2.4 Collective Investment Schemes

2.4.1 Features

Collective investment schemes (Instituciones de Inversión Colectiva, or IICs) are vehicles designed to raise funds, assets or rights from the general public to manage them and invest them in assets, rights, securities or other instruments, financial or otherwise, provided that the investor’s return is established according to the collective results.

The favorable tax treatment enjoyed by collective investment schemes in Spain has led to a considerable increase both in the number of these vehicles and the volume of their investments.

According to data published by INVERCO, (the Spanish Association of Collective Investment Schemes and Pension Funds), the financial savings (financial assets) of Spanish households at the end of September 2021, according to data from the Bank of Spain, stood at 2.31 trillion euros. In the third quarter, Spanish households reduced their balance of financial assets by 2.8%.

By component, deposits and cash held by households increased their weighting to almost 41%, followed by Collective Investment Institutions, which represent 14.4% of the total financial savings of Spanish households8.

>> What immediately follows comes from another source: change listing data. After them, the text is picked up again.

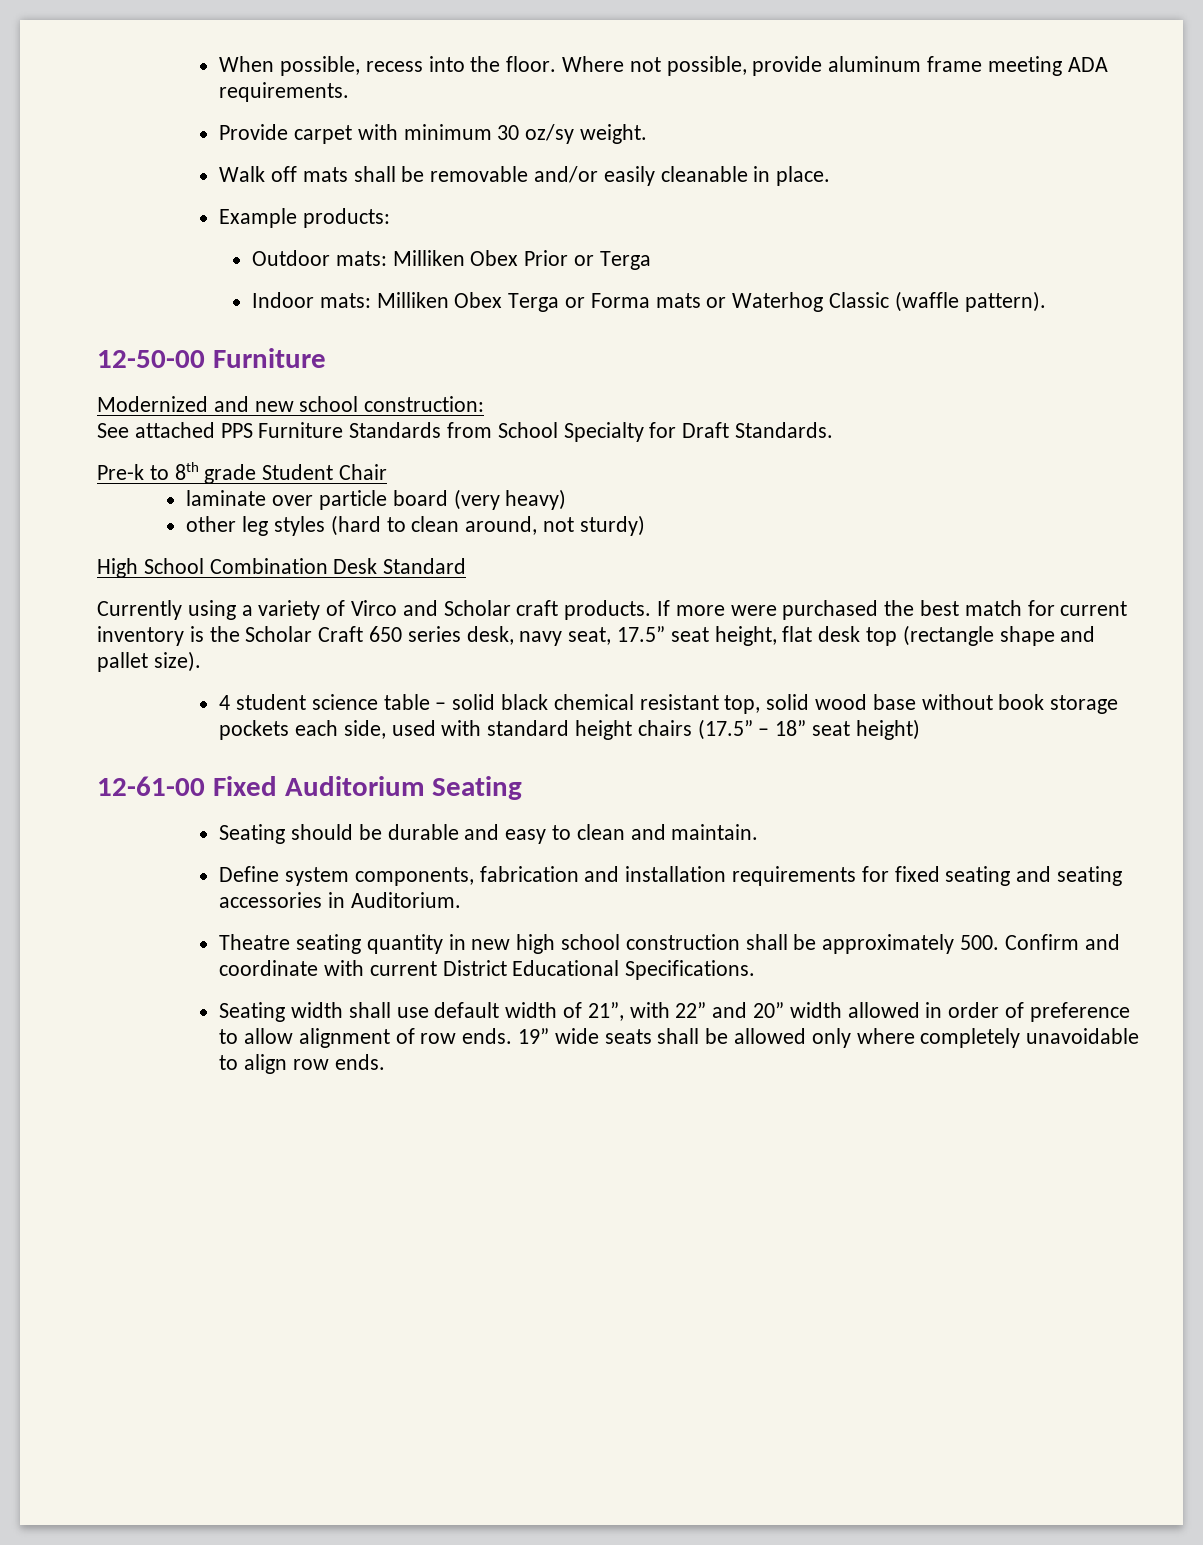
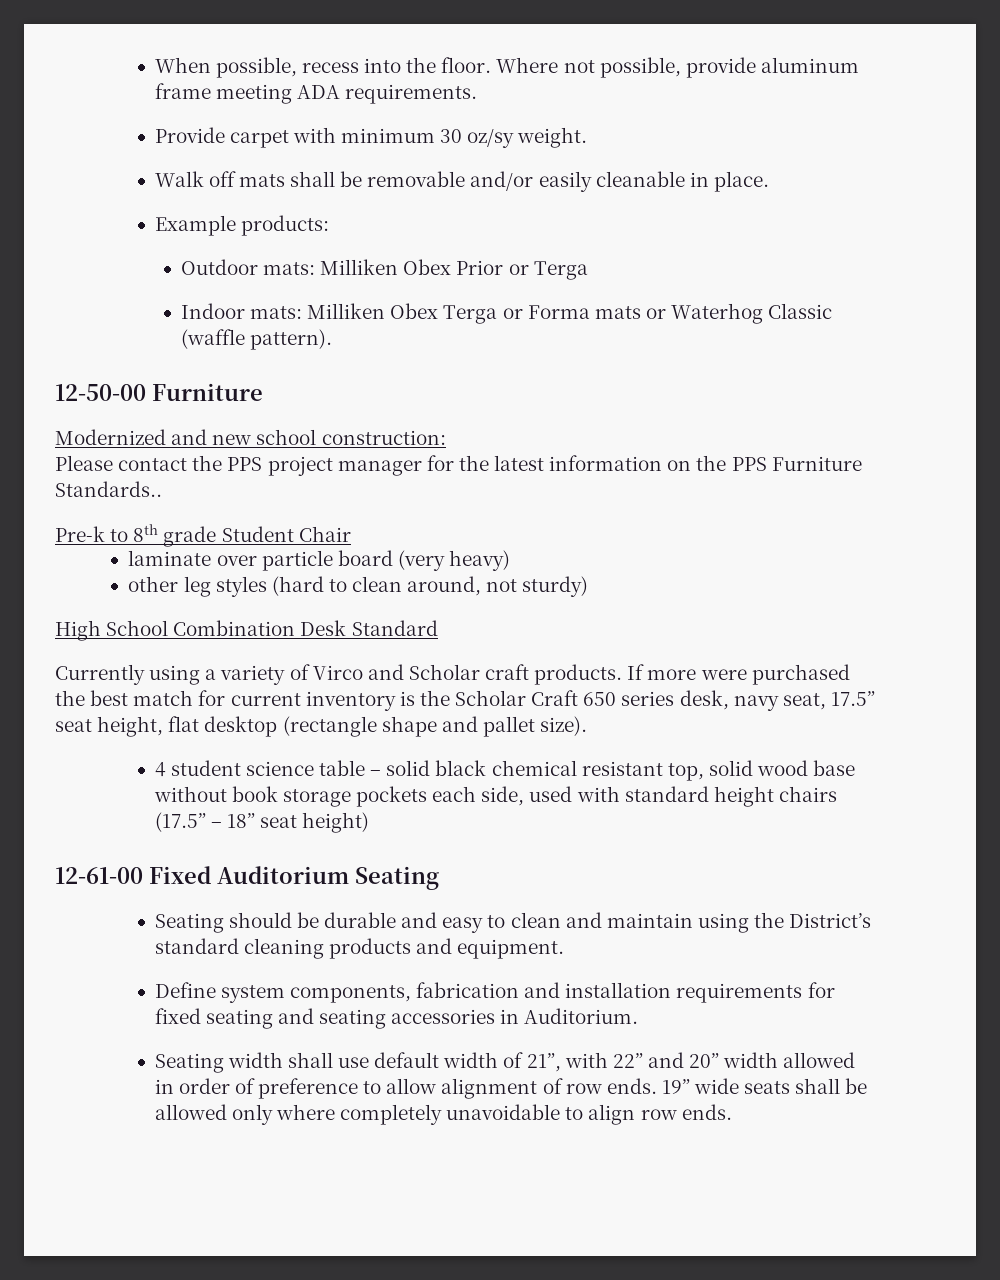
- See attached PPS Furniture Standards from School Specialty for Draft Standards.
+ Please contact the PPS project manager for the latest information on the PPS Furniture Standards..
- If more were purchased the best match for current inventory is the Scholar Craft 650 series desk, navy seat, 17.5” seat height, flat desk top (rectangle shape and pallet size).
+ If more were purchased the best match for current inventory is the Scholar Craft 650 series desk, navy seat, 17.5” seat height, flat desktop (rectangle shape and pallet size).
- Seating should be durable and easy to clean and maintain.
+ Seating should be durable and easy to clean and maintain using the District’s standard cleaning products and equipment.
- Theatre seating quantity in new high school construction shall be approximately 500. Confirm and coordinate with current District Educational Specifications.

In addition to the abundant sectorial legislation, the basic rules for IICs are contained in Collective Investment Scheme Law 35/2003, of November 4, and its implementing regulation, approved by Royal Decree 1082/2012, of July 13, 20129. This legislation transposes the latest version of Directive 2009/65/EC10 of the European Parliament and of the Council of July 13, 2009 on the coordination of laws, regulations and administrative provisions relating to Undertakings for Collective Investment in Transferable Securities (UCITS).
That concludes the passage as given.